→ YOUR GOAL: Write out the data again exactly, skipping every picture.

→ DATA:

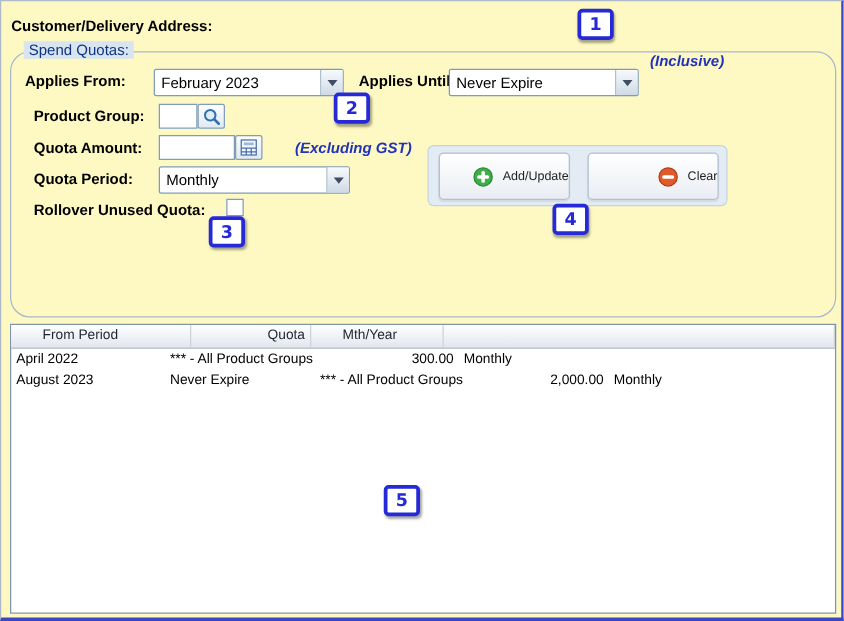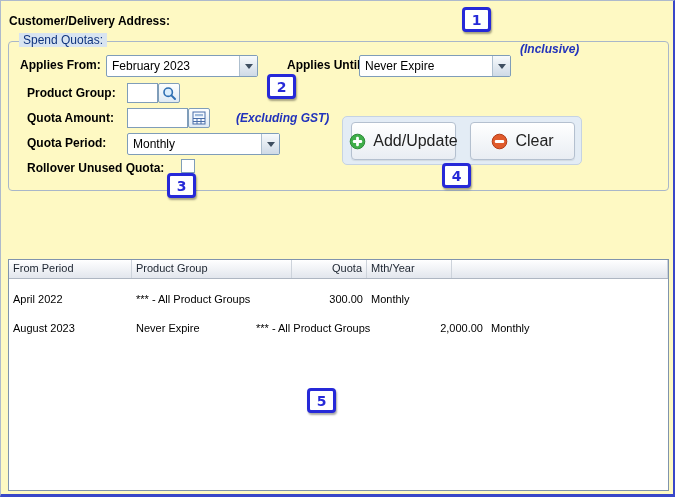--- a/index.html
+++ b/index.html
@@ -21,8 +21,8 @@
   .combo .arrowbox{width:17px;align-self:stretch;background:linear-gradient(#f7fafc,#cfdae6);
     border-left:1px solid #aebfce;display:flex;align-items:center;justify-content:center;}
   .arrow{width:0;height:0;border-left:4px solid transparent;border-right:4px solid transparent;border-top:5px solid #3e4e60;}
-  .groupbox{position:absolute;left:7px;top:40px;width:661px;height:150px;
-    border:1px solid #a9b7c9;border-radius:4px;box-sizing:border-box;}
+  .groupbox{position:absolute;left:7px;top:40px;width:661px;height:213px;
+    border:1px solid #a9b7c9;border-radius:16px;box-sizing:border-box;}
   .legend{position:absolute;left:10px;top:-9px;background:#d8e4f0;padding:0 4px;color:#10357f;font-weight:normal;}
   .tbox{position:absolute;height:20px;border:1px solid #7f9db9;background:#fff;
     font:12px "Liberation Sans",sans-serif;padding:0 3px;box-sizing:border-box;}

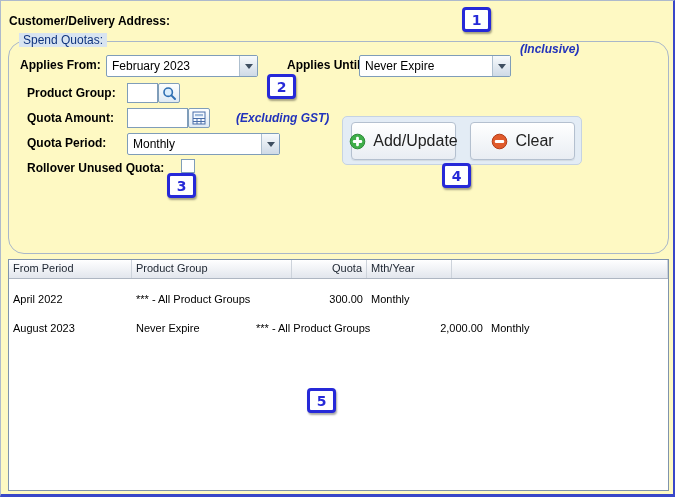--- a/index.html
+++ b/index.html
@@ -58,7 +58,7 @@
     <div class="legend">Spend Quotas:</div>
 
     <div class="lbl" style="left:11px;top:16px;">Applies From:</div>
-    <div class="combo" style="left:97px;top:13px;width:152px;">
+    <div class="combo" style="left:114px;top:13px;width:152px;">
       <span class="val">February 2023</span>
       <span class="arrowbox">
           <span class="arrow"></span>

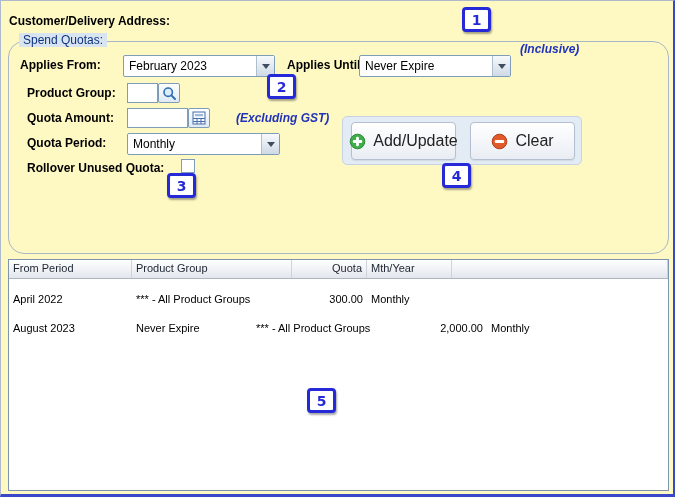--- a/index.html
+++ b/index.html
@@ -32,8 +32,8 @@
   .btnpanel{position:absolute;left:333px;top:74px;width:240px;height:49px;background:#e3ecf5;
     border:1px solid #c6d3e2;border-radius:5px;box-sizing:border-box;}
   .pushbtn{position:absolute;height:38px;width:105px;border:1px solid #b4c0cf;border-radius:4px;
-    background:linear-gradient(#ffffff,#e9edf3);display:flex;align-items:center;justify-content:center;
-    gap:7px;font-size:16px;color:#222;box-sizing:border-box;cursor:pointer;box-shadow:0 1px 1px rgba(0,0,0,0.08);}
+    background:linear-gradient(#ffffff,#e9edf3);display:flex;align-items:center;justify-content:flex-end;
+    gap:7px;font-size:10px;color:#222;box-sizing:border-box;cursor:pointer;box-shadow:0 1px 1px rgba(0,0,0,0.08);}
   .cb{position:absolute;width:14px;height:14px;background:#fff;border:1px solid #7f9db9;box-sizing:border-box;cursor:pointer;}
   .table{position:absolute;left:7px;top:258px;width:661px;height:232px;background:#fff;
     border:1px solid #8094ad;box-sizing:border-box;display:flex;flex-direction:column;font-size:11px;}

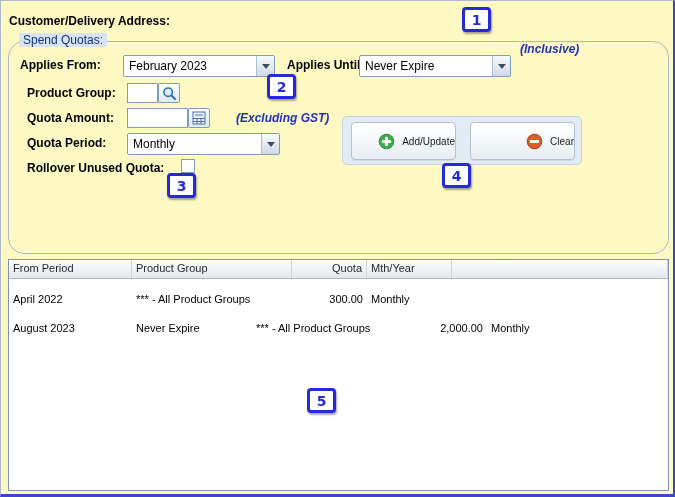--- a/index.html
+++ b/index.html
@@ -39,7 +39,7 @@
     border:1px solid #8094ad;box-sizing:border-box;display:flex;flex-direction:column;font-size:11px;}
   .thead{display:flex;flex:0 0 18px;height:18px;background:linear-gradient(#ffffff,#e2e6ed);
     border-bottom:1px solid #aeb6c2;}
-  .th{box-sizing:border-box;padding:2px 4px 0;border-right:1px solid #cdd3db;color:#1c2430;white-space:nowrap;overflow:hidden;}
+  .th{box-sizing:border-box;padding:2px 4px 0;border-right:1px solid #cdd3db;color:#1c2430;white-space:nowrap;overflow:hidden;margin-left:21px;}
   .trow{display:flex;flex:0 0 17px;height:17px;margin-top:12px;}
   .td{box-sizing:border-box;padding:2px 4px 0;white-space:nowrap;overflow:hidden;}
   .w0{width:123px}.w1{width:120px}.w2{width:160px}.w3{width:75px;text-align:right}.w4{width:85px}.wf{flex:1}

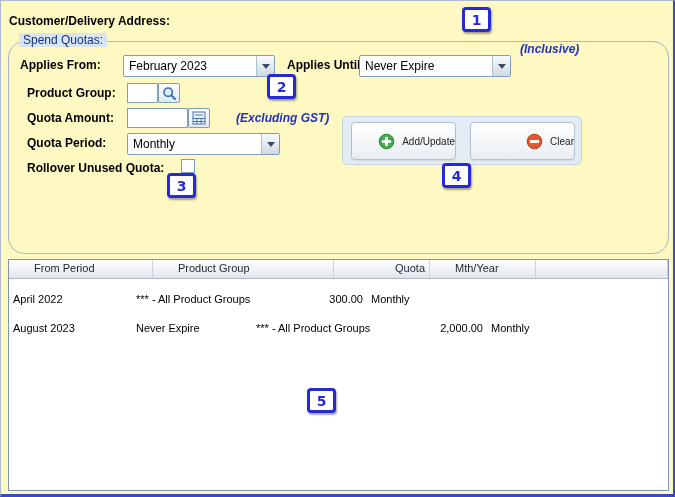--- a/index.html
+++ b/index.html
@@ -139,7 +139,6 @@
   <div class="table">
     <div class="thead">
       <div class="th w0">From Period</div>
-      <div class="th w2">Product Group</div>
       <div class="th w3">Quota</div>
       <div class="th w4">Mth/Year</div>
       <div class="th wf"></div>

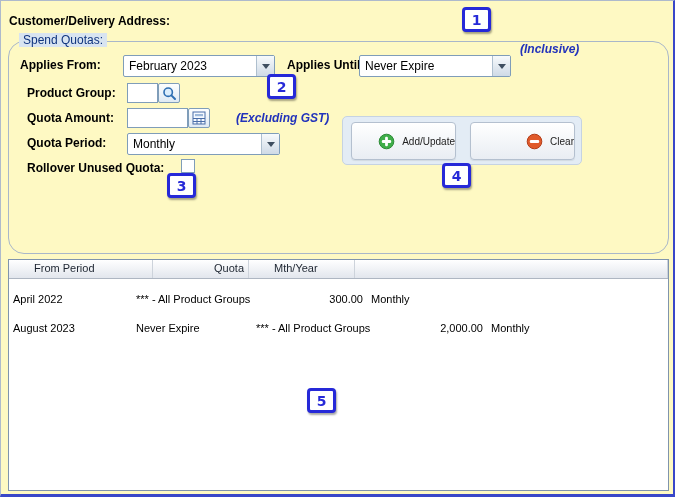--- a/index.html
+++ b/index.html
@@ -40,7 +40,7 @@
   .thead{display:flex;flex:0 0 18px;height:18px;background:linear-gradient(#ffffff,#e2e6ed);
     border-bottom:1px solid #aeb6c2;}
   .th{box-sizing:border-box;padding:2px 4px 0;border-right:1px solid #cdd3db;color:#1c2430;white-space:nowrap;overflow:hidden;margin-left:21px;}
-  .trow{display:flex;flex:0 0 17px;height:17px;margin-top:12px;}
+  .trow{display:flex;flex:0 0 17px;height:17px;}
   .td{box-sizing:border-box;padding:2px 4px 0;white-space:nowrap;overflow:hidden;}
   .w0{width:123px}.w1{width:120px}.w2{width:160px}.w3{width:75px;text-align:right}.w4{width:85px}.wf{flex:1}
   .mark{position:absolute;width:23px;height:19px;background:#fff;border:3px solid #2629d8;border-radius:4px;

→ ANSWER AREA:
--- a/index.html
+++ b/index.html
@@ -21,8 +21,8 @@
   .combo .arrowbox{width:17px;align-self:stretch;background:linear-gradient(#f7fafc,#cfdae6);
     border-left:1px solid #aebfce;display:flex;align-items:center;justify-content:center;}
   .arrow{width:0;height:0;border-left:4px solid transparent;border-right:4px solid transparent;border-top:5px solid #3e4e60;}
-  .groupbox{position:absolute;left:7px;top:40px;width:661px;height:150px;
-    border:1px solid #a9b7c9;border-radius:4px;box-sizing:border-box;}
+  .groupbox{position:absolute;left:7px;top:40px;width:661px;height:213px;
+    border:1px solid #a9b7c9;border-radius:16px;box-sizing:border-box;}
   .legend{position:absolute;left:10px;top:-9px;background:#d8e4f0;padding:0 4px;color:#10357f;font-weight:normal;}
   .tbox{position:absolute;height:20px;border:1px solid #7f9db9;background:#fff;
     font:12px "Liberation Sans",sans-serif;padding:0 3px;box-sizing:border-box;}

--- a/index.html
+++ b/index.html
@@ -58,7 +58,7 @@
     <div class="legend">Spend Quotas:</div>
 
     <div class="lbl" style="left:11px;top:16px;">Applies From:</div>
-    <div class="combo" style="left:97px;top:13px;width:152px;">
+    <div class="combo" style="left:114px;top:13px;width:152px;">
       <span class="val">February 2023</span>
       <span class="arrowbox">
           <span class="arrow"></span>

--- a/index.html
+++ b/index.html
@@ -32,8 +32,8 @@
   .btnpanel{position:absolute;left:333px;top:74px;width:240px;height:49px;background:#e3ecf5;
     border:1px solid #c6d3e2;border-radius:5px;box-sizing:border-box;}
   .pushbtn{position:absolute;height:38px;width:105px;border:1px solid #b4c0cf;border-radius:4px;
-    background:linear-gradient(#ffffff,#e9edf3);display:flex;align-items:center;justify-content:center;
-    gap:7px;font-size:16px;color:#222;box-sizing:border-box;cursor:pointer;box-shadow:0 1px 1px rgba(0,0,0,0.08);}
+    background:linear-gradient(#ffffff,#e9edf3);display:flex;align-items:center;justify-content:flex-end;
+    gap:7px;font-size:10px;color:#222;box-sizing:border-box;cursor:pointer;box-shadow:0 1px 1px rgba(0,0,0,0.08);}
   .cb{position:absolute;width:14px;height:14px;background:#fff;border:1px solid #7f9db9;box-sizing:border-box;cursor:pointer;}
   .table{position:absolute;left:7px;top:258px;width:661px;height:232px;background:#fff;
     border:1px solid #8094ad;box-sizing:border-box;display:flex;flex-direction:column;font-size:11px;}

--- a/index.html
+++ b/index.html
@@ -39,7 +39,7 @@
     border:1px solid #8094ad;box-sizing:border-box;display:flex;flex-direction:column;font-size:11px;}
   .thead{display:flex;flex:0 0 18px;height:18px;background:linear-gradient(#ffffff,#e2e6ed);
     border-bottom:1px solid #aeb6c2;}
-  .th{box-sizing:border-box;padding:2px 4px 0;border-right:1px solid #cdd3db;color:#1c2430;white-space:nowrap;overflow:hidden;}
+  .th{box-sizing:border-box;padding:2px 4px 0;border-right:1px solid #cdd3db;color:#1c2430;white-space:nowrap;overflow:hidden;margin-left:21px;}
   .trow{display:flex;flex:0 0 17px;height:17px;margin-top:12px;}
   .td{box-sizing:border-box;padding:2px 4px 0;white-space:nowrap;overflow:hidden;}
   .w0{width:123px}.w1{width:120px}.w2{width:160px}.w3{width:75px;text-align:right}.w4{width:85px}.wf{flex:1}

--- a/index.html
+++ b/index.html
@@ -139,7 +139,6 @@
   <div class="table">
     <div class="thead">
       <div class="th w0">From Period</div>
-      <div class="th w2">Product Group</div>
       <div class="th w3">Quota</div>
       <div class="th w4">Mth/Year</div>
       <div class="th wf"></div>

--- a/index.html
+++ b/index.html
@@ -40,7 +40,7 @@
   .thead{display:flex;flex:0 0 18px;height:18px;background:linear-gradient(#ffffff,#e2e6ed);
     border-bottom:1px solid #aeb6c2;}
   .th{box-sizing:border-box;padding:2px 4px 0;border-right:1px solid #cdd3db;color:#1c2430;white-space:nowrap;overflow:hidden;margin-left:21px;}
-  .trow{display:flex;flex:0 0 17px;height:17px;margin-top:12px;}
+  .trow{display:flex;flex:0 0 17px;height:17px;}
   .td{box-sizing:border-box;padding:2px 4px 0;white-space:nowrap;overflow:hidden;}
   .w0{width:123px}.w1{width:120px}.w2{width:160px}.w3{width:75px;text-align:right}.w4{width:85px}.wf{flex:1}
   .mark{position:absolute;width:23px;height:19px;background:#fff;border:3px solid #2629d8;border-radius:4px;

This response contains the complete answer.